◆ Aim of the task:
Go through the records and restate them word for word, omitting images.

Source material Start Marker

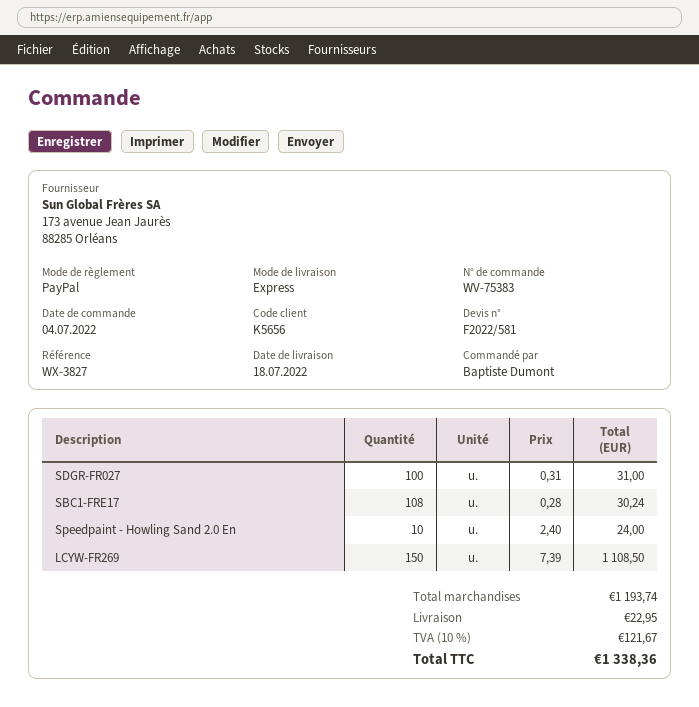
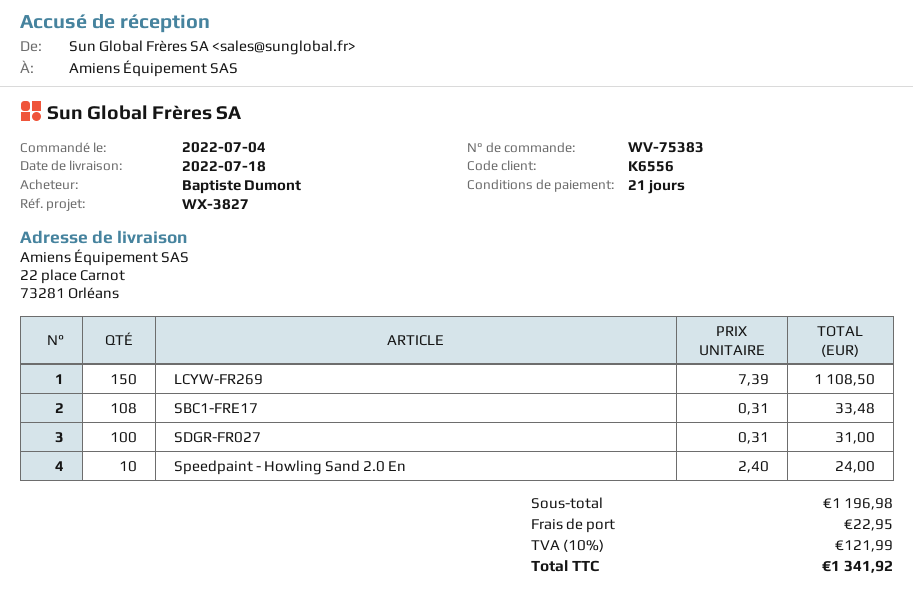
customer number: K5656 -> K6556
SBC1-FRE17: 108 x 0.28 = 30.24 -> 108 x 0.31 = 33.48
subtotal: 1193.74 -> 1196.98
tax: 10% = 121.67 -> 10% = 121.99
total: 1338.36 -> 1341.92

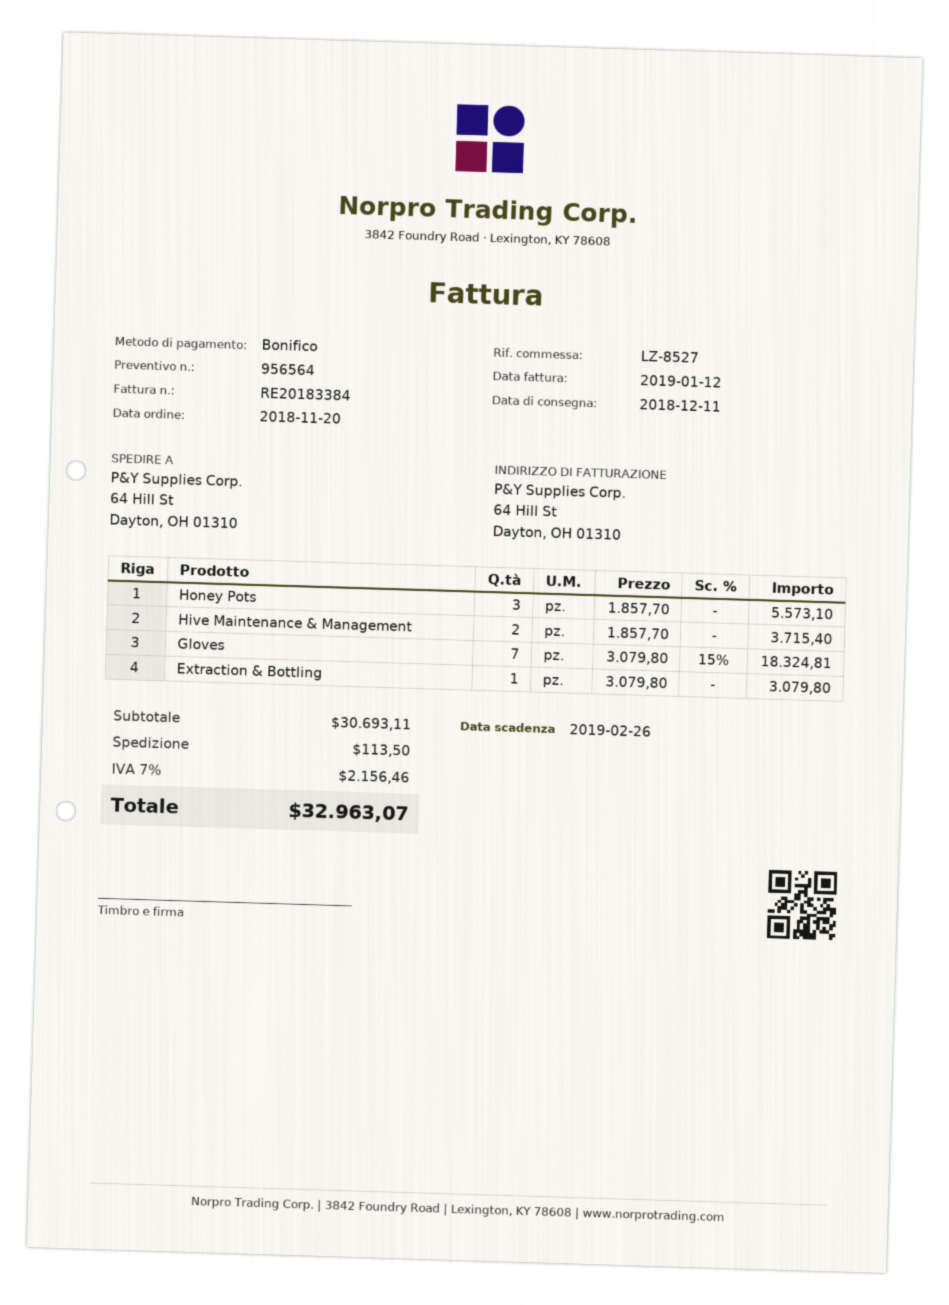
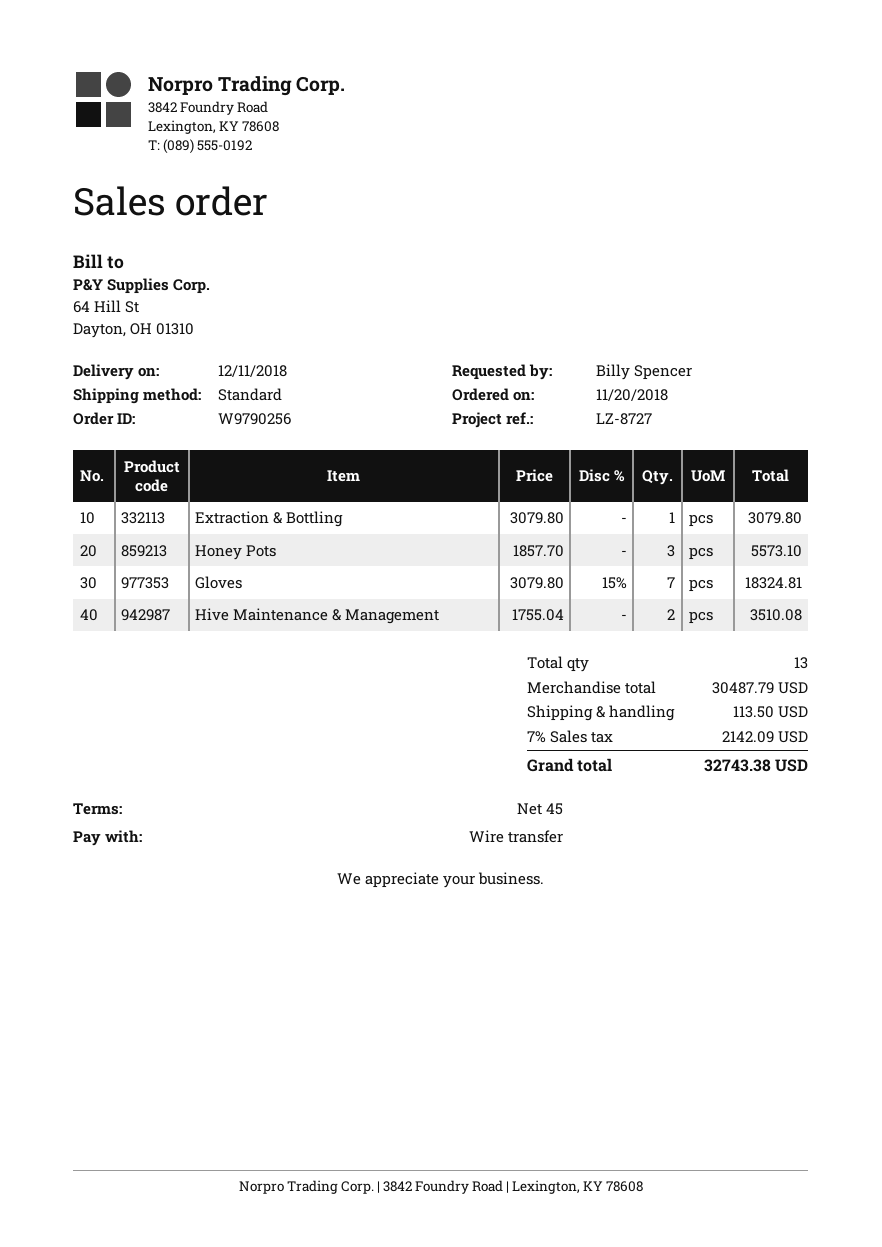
reference: LZ-8527 -> LZ-8727
Hive Maintenance & Management: 2 x 1857.70 = 3715.40 -> 2 x 1755.04 = 3510.08
subtotal: 30693.11 -> 30487.79
tax: 7% = 2156.46 -> 7% = 2142.09
total: 32963.07 -> 32743.38

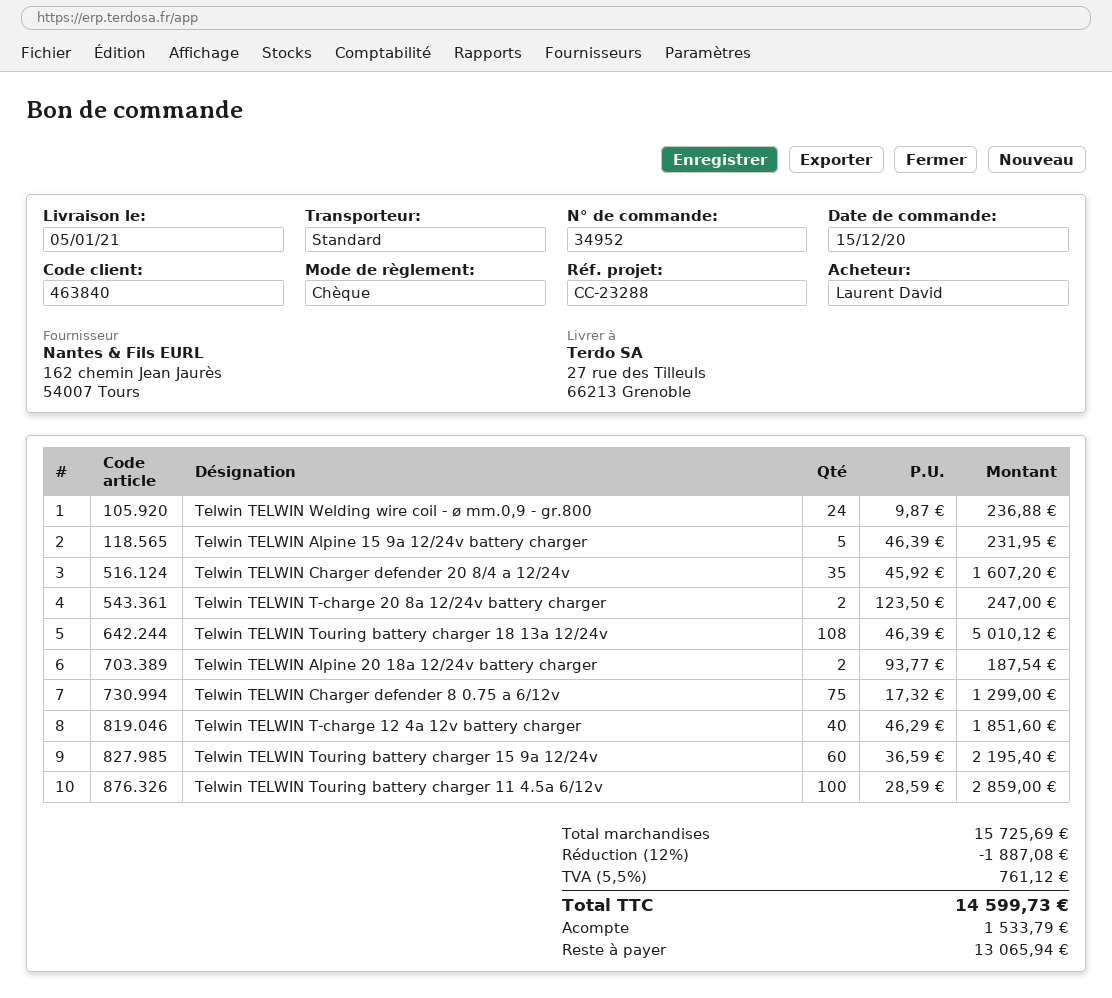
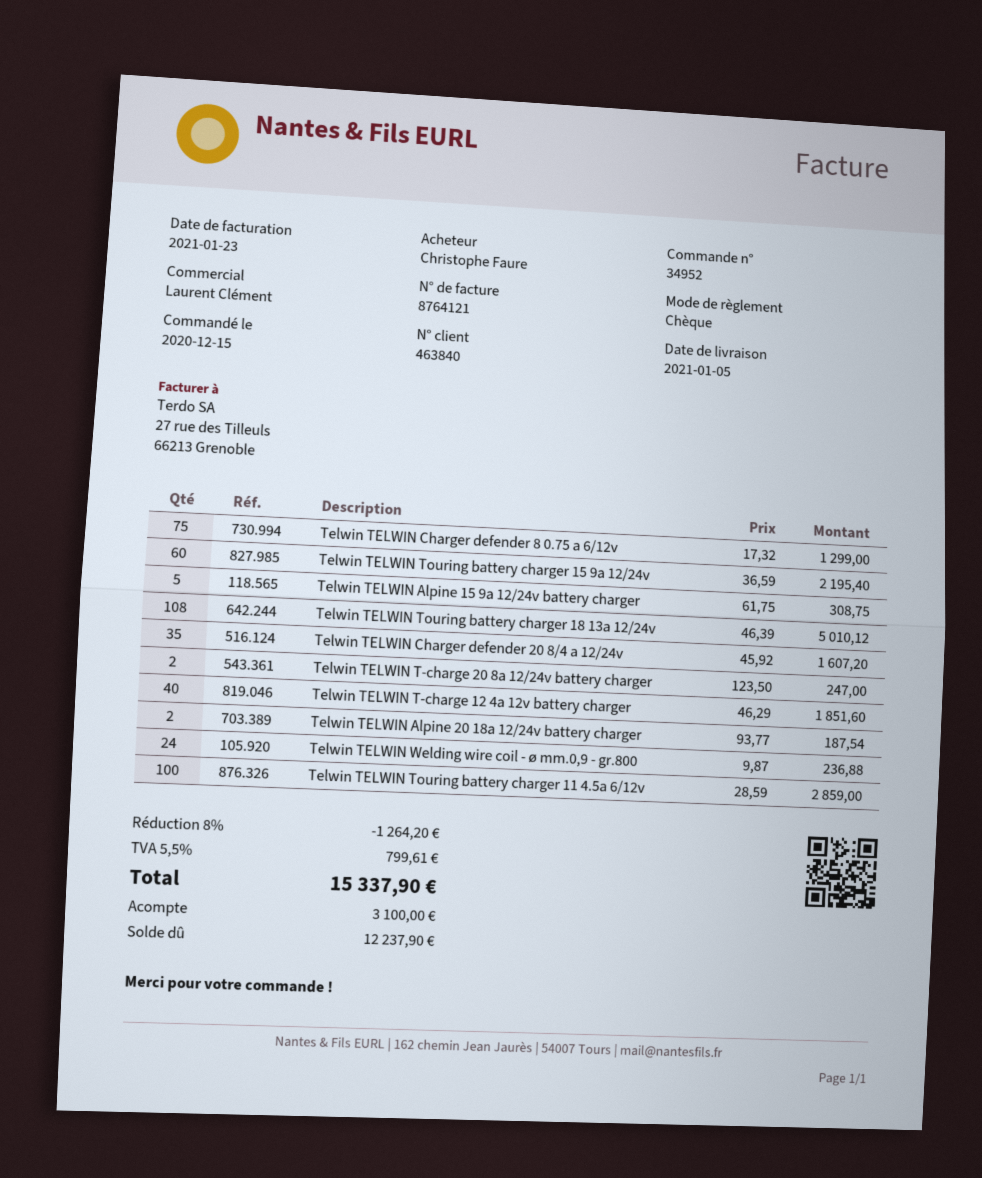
ordered by: Laurent David -> Christophe Faure
Telwin TELWIN Alpine 15 9a 12/24v battery charger: 5 x 46.39 = 231.95 -> 5 x 61.75 = 308.75
discount: 12% = 1887.08 -> 8% = 1264.20
tax: 5.5% = 761.12 -> 5.5% = 799.61
total: 14599.73 -> 15337.90
deposit: 1533.79 -> 3100.00
balance: 13065.94 -> 12237.90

Source material End Marker

◆ Task solution:
customer number: K5656 -> K6556
SBC1-FRE17: 108 x 0.28 = 30.24 -> 108 x 0.31 = 33.48
subtotal: 1193.74 -> 1196.98
tax: 10% = 121.67 -> 10% = 121.99
total: 1338.36 -> 1341.92

reference: LZ-8527 -> LZ-8727
Hive Maintenance & Management: 2 x 1857.70 = 3715.40 -> 2 x 1755.04 = 3510.08
subtotal: 30693.11 -> 30487.79
tax: 7% = 2156.46 -> 7% = 2142.09
total: 32963.07 -> 32743.38

ordered by: Laurent David -> Christophe Faure
Telwin TELWIN Alpine 15 9a 12/24v battery charger: 5 x 46.39 = 231.95 -> 5 x 61.75 = 308.75
discount: 12% = 1887.08 -> 8% = 1264.20
tax: 5.5% = 761.12 -> 5.5% = 799.61
total: 14599.73 -> 15337.90
deposit: 1533.79 -> 3100.00
balance: 13065.94 -> 12237.90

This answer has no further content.